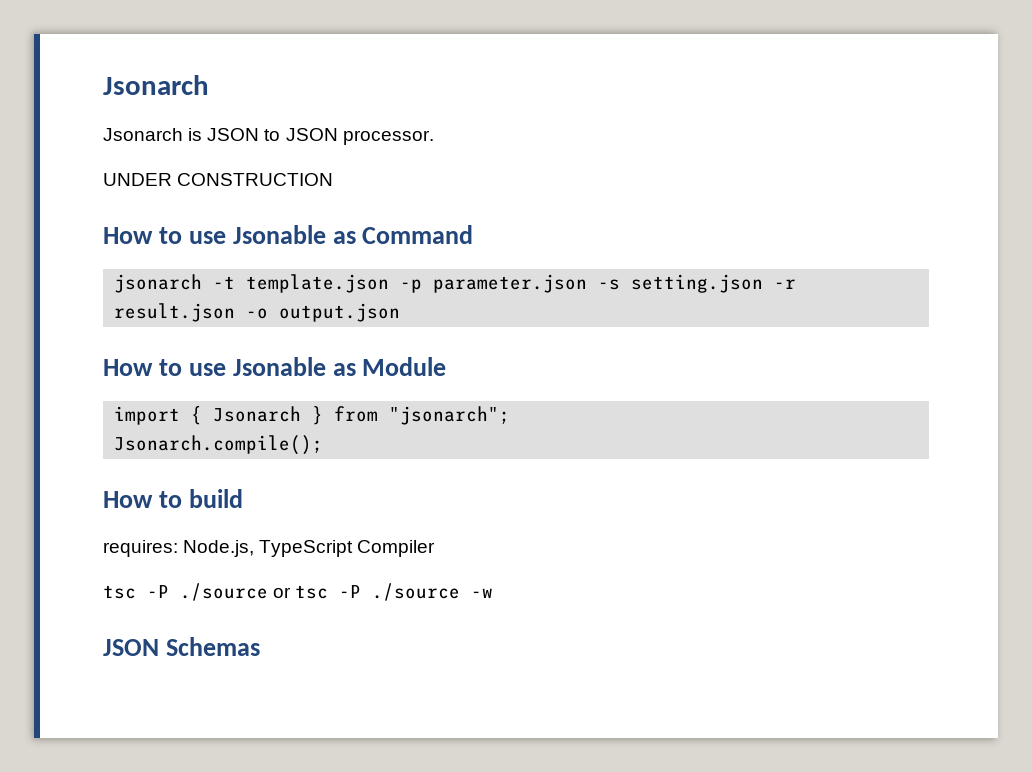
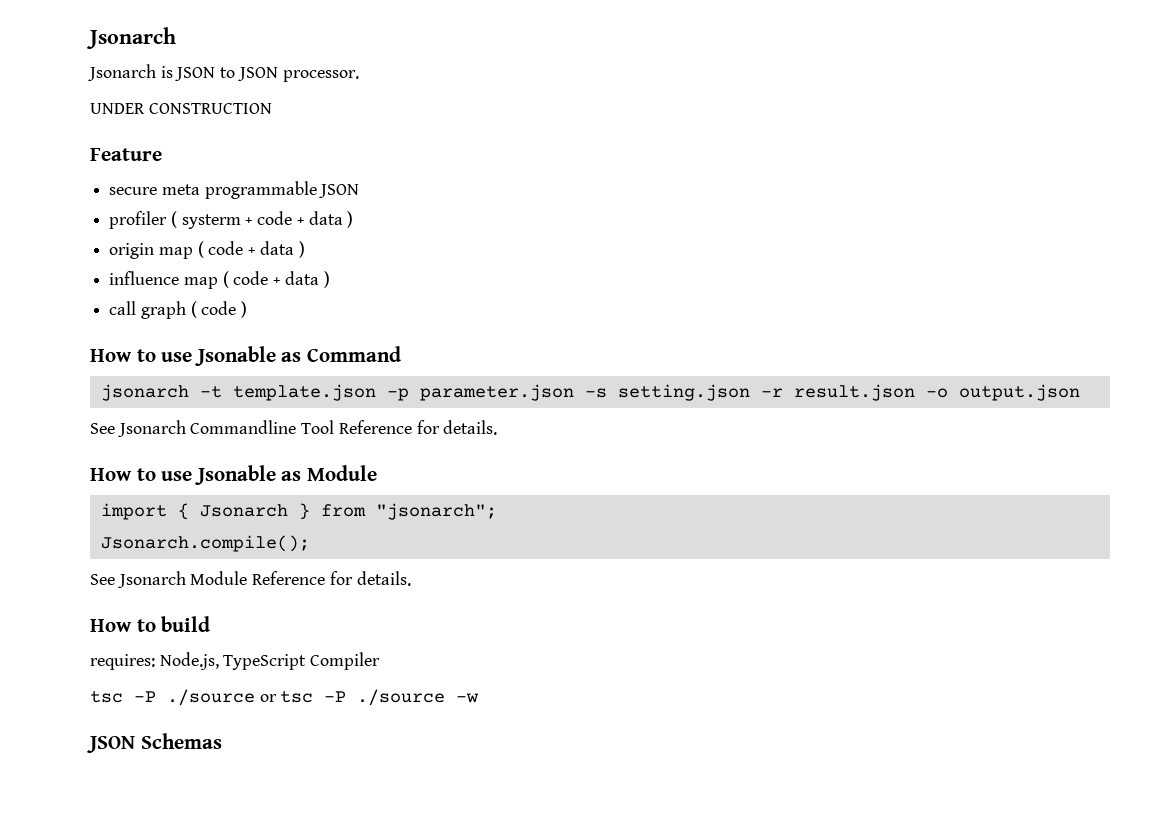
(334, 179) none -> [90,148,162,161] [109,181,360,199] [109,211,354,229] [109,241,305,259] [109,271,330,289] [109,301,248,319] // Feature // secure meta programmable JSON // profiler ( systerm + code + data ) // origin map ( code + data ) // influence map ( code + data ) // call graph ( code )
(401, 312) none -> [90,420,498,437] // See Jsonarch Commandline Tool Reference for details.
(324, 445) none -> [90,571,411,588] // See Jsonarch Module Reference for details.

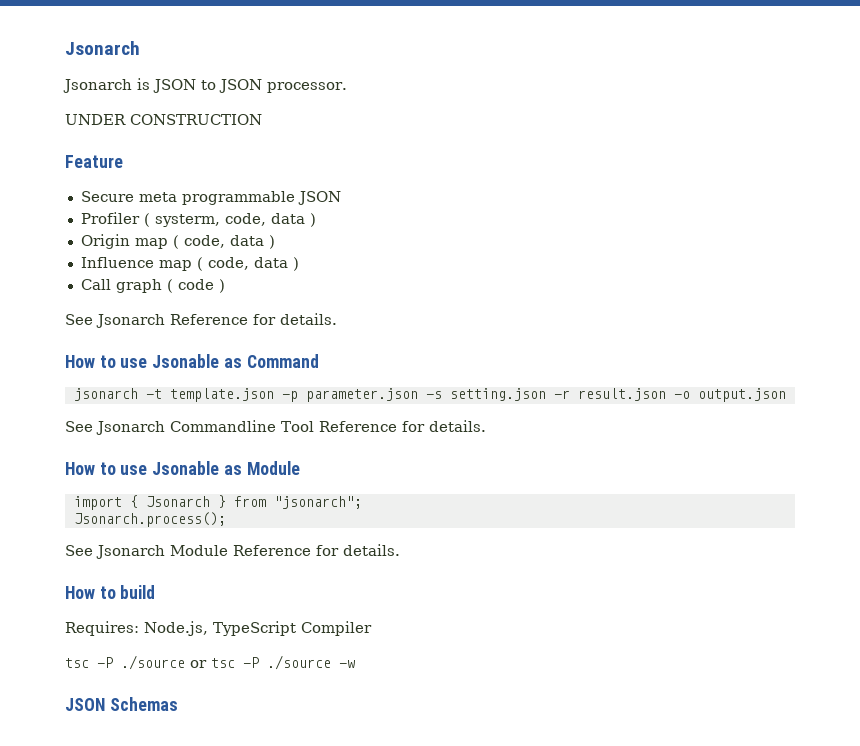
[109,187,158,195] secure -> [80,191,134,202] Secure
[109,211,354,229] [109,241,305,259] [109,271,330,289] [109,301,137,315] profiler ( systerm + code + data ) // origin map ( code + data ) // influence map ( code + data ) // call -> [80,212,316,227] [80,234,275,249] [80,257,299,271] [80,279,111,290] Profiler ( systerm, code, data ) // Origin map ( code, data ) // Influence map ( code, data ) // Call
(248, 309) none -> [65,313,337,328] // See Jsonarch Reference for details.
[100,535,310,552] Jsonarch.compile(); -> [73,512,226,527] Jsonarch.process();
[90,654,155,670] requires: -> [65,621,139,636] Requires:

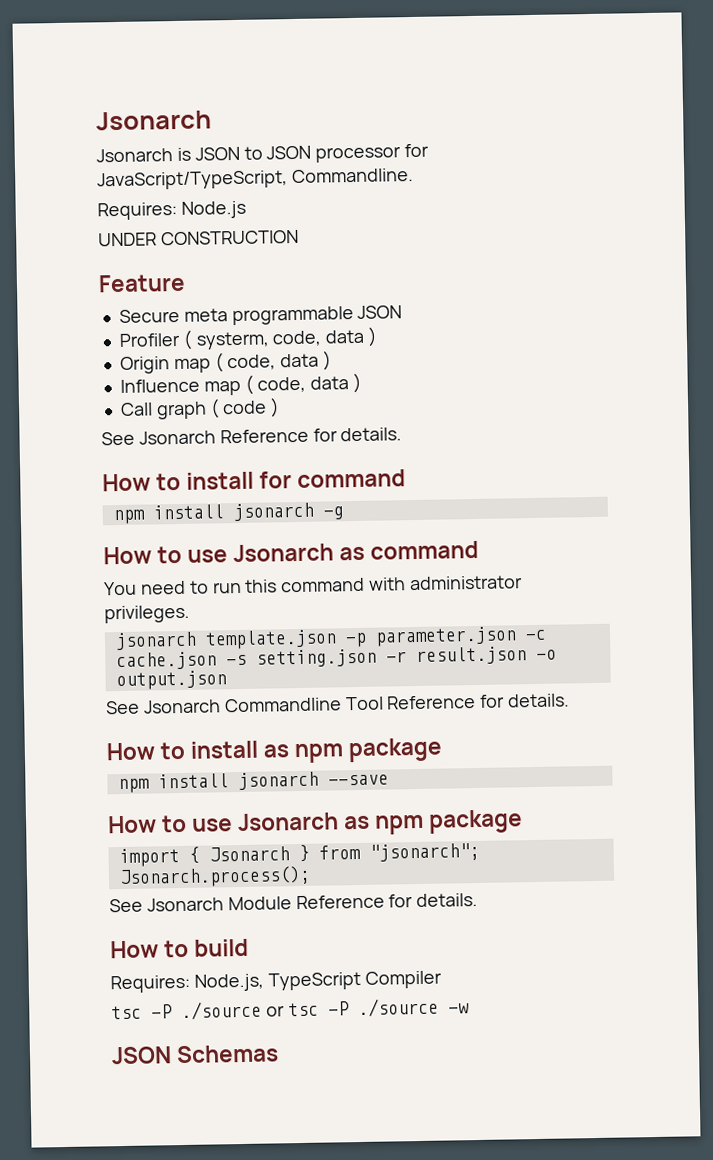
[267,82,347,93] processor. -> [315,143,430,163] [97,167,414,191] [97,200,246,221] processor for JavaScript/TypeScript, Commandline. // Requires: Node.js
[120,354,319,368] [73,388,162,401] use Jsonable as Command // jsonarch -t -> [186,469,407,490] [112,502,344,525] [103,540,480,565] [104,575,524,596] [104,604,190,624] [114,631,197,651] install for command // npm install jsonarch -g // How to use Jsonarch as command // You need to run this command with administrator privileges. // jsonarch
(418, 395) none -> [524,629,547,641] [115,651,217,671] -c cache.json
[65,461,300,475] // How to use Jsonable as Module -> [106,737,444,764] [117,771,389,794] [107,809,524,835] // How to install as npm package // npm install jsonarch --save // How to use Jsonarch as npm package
+ + + + +
Beginning with the line that contains "(418, 395) none" and ending with the last line of the data above, return those lines exactly and nothing else.

### Solution to this exercise
(418, 395) none -> [524,629,547,641] [115,651,217,671] -c cache.json
[65,461,300,475] // How to use Jsonable as Module -> [106,737,444,764] [117,771,389,794] [107,809,524,835] // How to install as npm package // npm install jsonarch --save // How to use Jsonarch as npm package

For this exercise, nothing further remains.